Given a 2 dimensional array **arr[][]** consisting of **slope(m)** and **intercept(c)** for large number of lines of the form **y = mx + c** and **Q** queries such that each query contains a value **x**. The task is to find the minimum value of **y** for the given **x** values from all the given set of lines.

**Examples:**

Input:arr[][] ={ {1, 1}, {0, 0}, {-3, 3} }, Q = {-2, 2, 0}

Output:-1, -3, 0

Explanation:

For query x = -2, y values from the equations are -1, 0, 9. So the minimum value is -1

Similarly, for x = 2, y values are 3, 0, -3. So the minimum value is -3

And for x = 0, values of y = 1, 0, 3 so min value is 0.

Input:arr[][] ={ {5, 6}, {3, 2}, {7, 3} }, Q = { 1, 2, 30 }

Output:5, 8, 92

**Naive Approach:** The naive approach is to substitute the values of x in every line and compute the minimum of all the lines. For each query, it will take O(N) time and so the complexity of the solution becomes **O(Q * N)** where N is the number of lines and Q is the number of queries.

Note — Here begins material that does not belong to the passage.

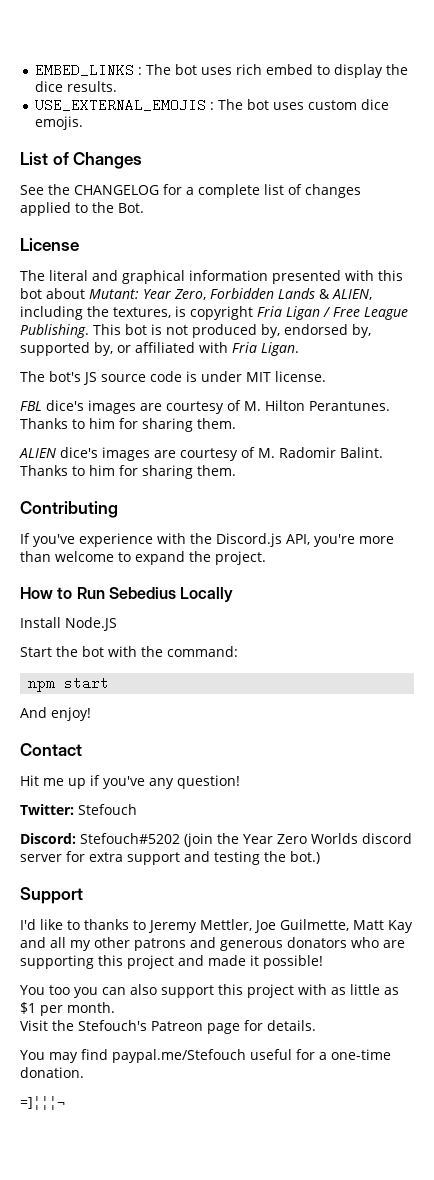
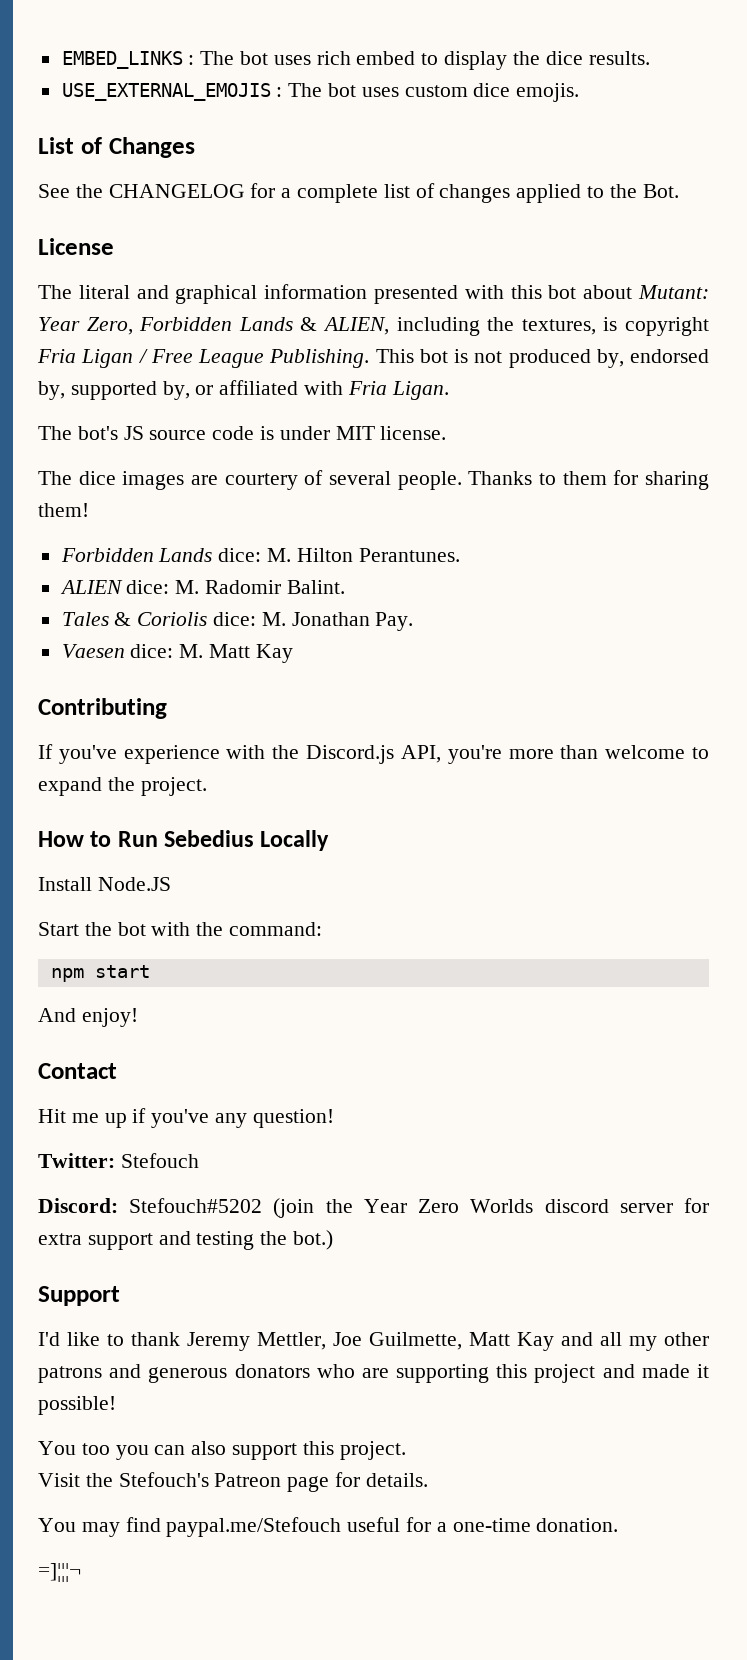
[20,400,390,414] [20,418,236,432] [19,447,383,461] [20,465,236,479] FBL dice's images are courtesy of M. Hilton Perantunes. Thanks to him for sharing them. // ALIEN dice's images are courtesy of M. Radomir Balint. Thanks to him for sharing them. -> [38,470,709,490] [38,503,89,517] [60,548,460,562] [59,580,345,594] [61,612,414,631] [61,644,293,663] The dice images are courtery of several people. Thanks to them for sharing them! // Forbidden Lands dice: M. Hilton Perantunes. // ALIEN dice: M. Radomir Balint. // Tales & Coriolis dice: M. Jonathan Pay. // Vaesen dice: M. Matt Kay
[84,919,146,930] thanks to -> [131,1332,180,1346] thank
[247,984,399,998] [20,1002,115,1016] project with as little as $1 per month. -> [339,1441,406,1460] project.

**Efficient approach:** The idea is to use convex hull trick:

- From the given set of lines, the lines which carry no significance (for any value of x they never give the minimal value y) can be found and deleted thereby reducing the set.
- Now, if the ranges (l, r) can be found where each line gives the minimum value, then each query can be answered using binary search.
- Therefore, a sorted vector of lines with decreasing order of slopes is created and the lines are inserted in decreasing order of the slopes.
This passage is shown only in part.